Fished NC today. One other person there but my fishin' buddy and myself. Other guy left around 11. Anyhow, real slow day. Mark caught a 17" right after gettin' there about 8:30. After moving 3 times, we caught 4 keeper eyes from about 12:30 till 1:30. Varied in size from 18" to 23". Not one sauger/saugeye caught the whole day. A bit chilly start, but ended up decent.


----------



## Doboy (Oct 13, 2008)

Thanks Snake,
How was the water? Still pretty dirty?


----------



## snake69 (Sep 26, 2005)

I didn't think it was dirty at all....! Thought it cleared up(a relative term!!) pretty good.


----------



## LJL96 (Oct 10, 2011)

Hey guy was wondering the best way to get to nc. Thinkin about going there thurs sometime never fished the ohio river before would like to give it a try. I live 7mins from lake milton and 3mins from westbranch i figure take rt 11 but from there i have no clue. should i fish wv side or ohio side? Any help would be great! thanks! (dont feel like draggin my boat to milton anymore pain in the butt getting it in and out this time of year)


----------



## Walleye Hunter66 (Jul 13, 2009)

L JL 96 I sent ya a Message Call ME


----------



## Doboy (Oct 13, 2008)

My $.02, 96,,, Ohio side, Less someone calls you REAL early and tells you what WV gaits are open! Hopefully the big rain will stay South of us!
Projection doesn't look good for Thursday thru Sat. 
Wednesday night might be over 18' and flow over 67.

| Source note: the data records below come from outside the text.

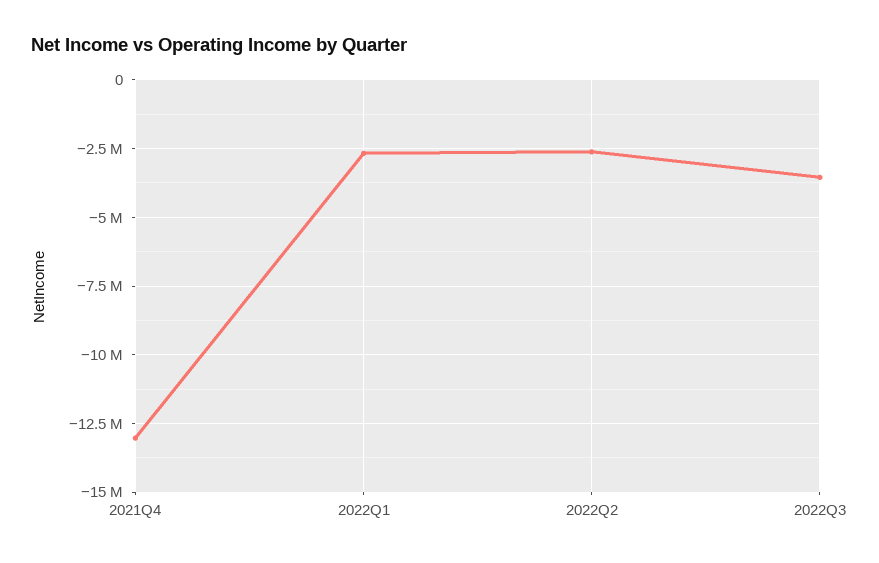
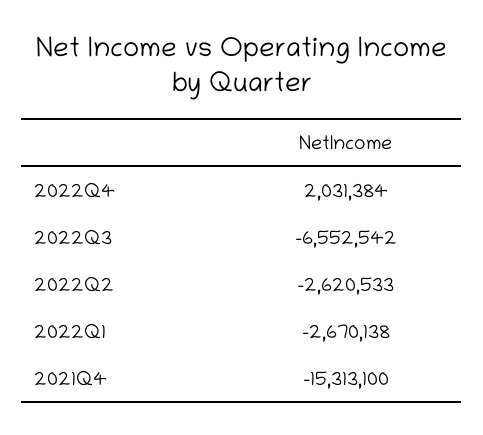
2021Q4: -13000000 -> -15313100
2022Q3: -3500000 -> -6552542
2022Q4: none -> 2031384

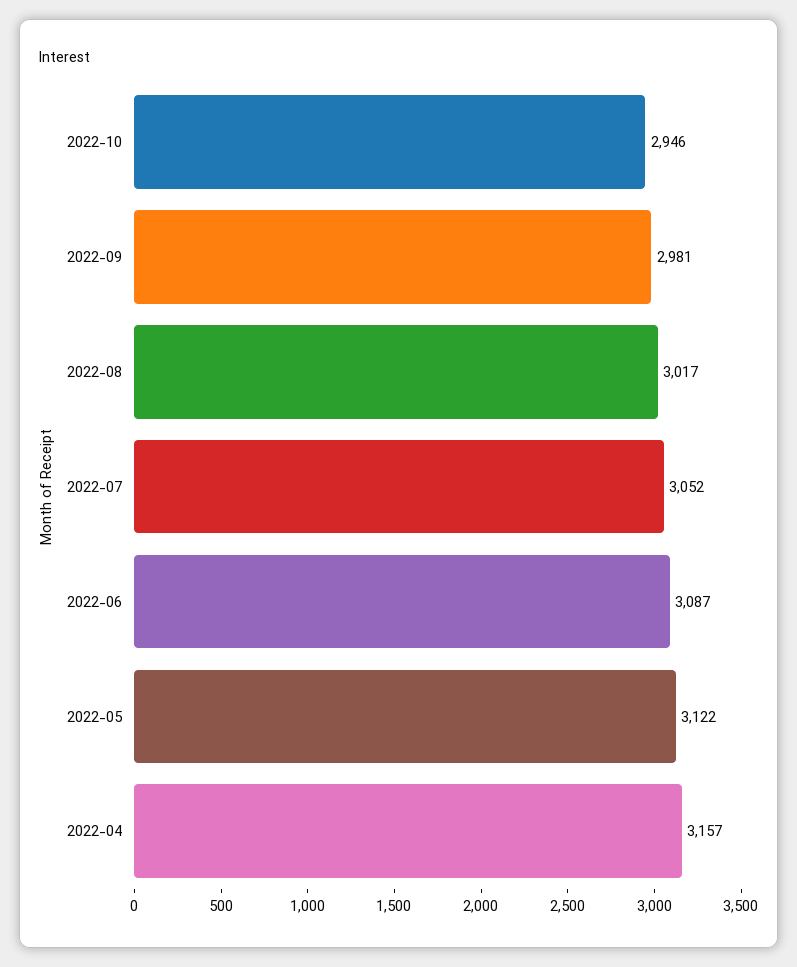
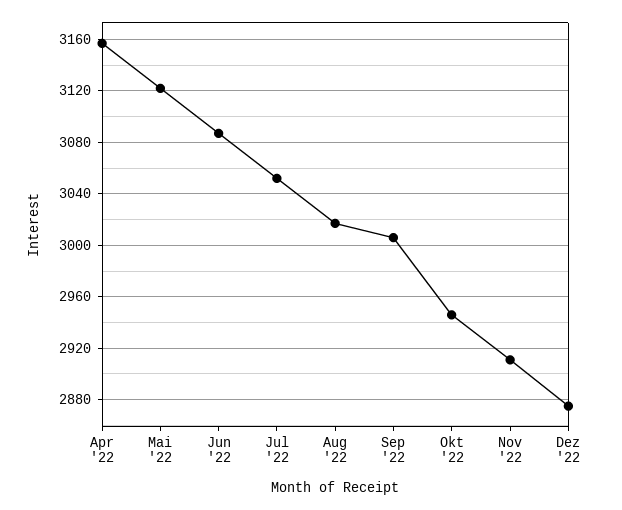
2022-09: 2981 -> 3005
Nov '22: none -> 2910
Dez '22: none -> 2875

http://water.weather.gov/ahps2/hydrograph.php?wfo=pbz&gage=ncuw2&view=1,1,1,1,1,1

Let us know,,, if you go
Good Luck


----------



## Walleye Hunter66 (Jul 13, 2009)

I will be at Pike Island again on Wed afternnoon Its been good there water was down below walk way on Sat Night ...


----------



## snake69 (Sep 26, 2005)

Go down 7/11 all the way to E Liverpool..cross over the toll bridge(like you're going to the Mountaineer) and go over to rt 2, South... and go approx 8 or 12 miles(can't reacall-it's one or the other) to the tall hill...pull over and walk thru the gates to the tracks and walk south about 12 min. Don't go by the prediction, it's always over what in my opinion,is correct. Do like I do, check it every so many hrs...more accurate that way.


----------



## Bad Bub (Jan 17, 2006)

LJL96 said:


> Hey guy was wondering the best way to get to nc. Thinkin about going there thurs sometime never fished the ohio river before would like to give it a try. I live 7mins from lake milton and 3mins from westbranch i figure take rt 11 but from there i have no clue. should i fish wv side or ohio side? Any help would be great! thanks! (dont feel like draggin my boat to milton anymore pain in the butt getting it in and out this time of year)


If you have a gps in your car, look up the handcock county vocational school. The school is right on top of the big hill that was already mentioned. The pull off is at the bottom of the same hill, north side of th school.

Outdoor Hub mobile, the outdoor information engine


----------



## LJL96 (Oct 10, 2011)

Thanks guys i appreciate all help!


----------